** What is needed **
Scan the records for the string "none", then copy each line that has it.

** Data for analysis **
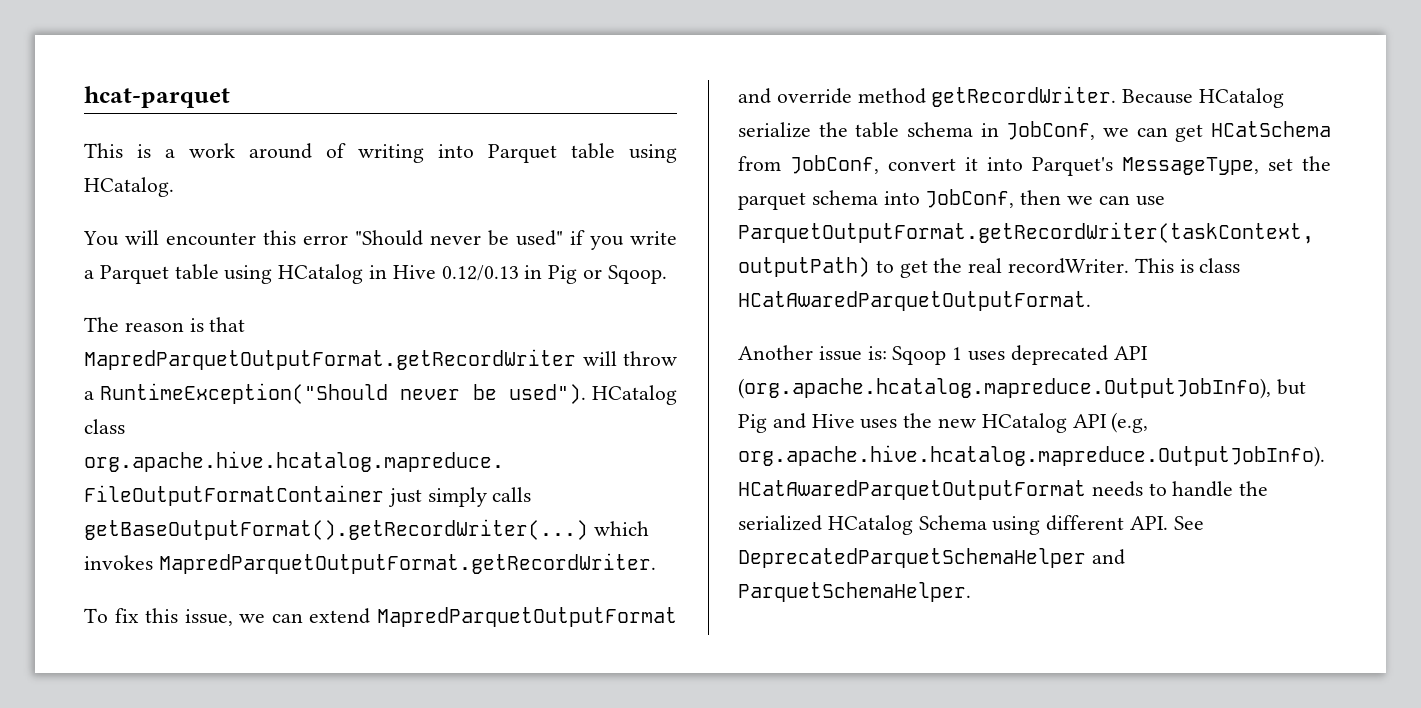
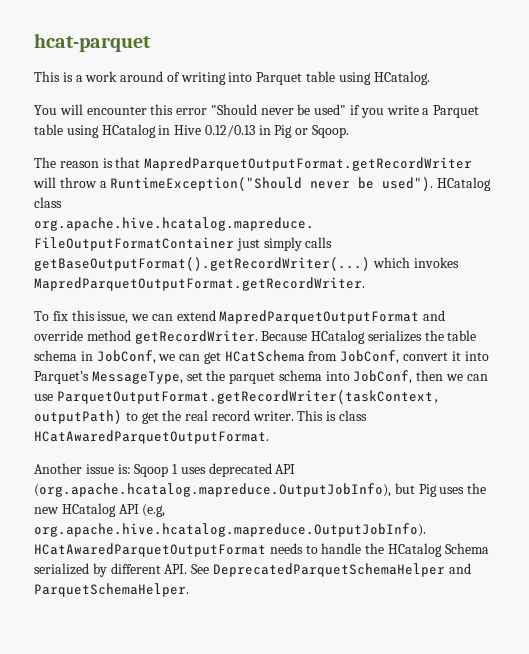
[738,122,811,138] serialize -> [367,330,422,342] serializes
[1008,258,1130,274] recordWriter. -> [211,410,294,421] record writer.
[772,413,855,429] and Hive -> (437, 490) none
[738,515,822,531] serialized -> (385, 548) none
[992,516,1041,535] using -> [34,563,107,577] serialized by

** Written response **
[772,413,855,429] and Hive -> (437, 490) none
[738,515,822,531] serialized -> (385, 548) none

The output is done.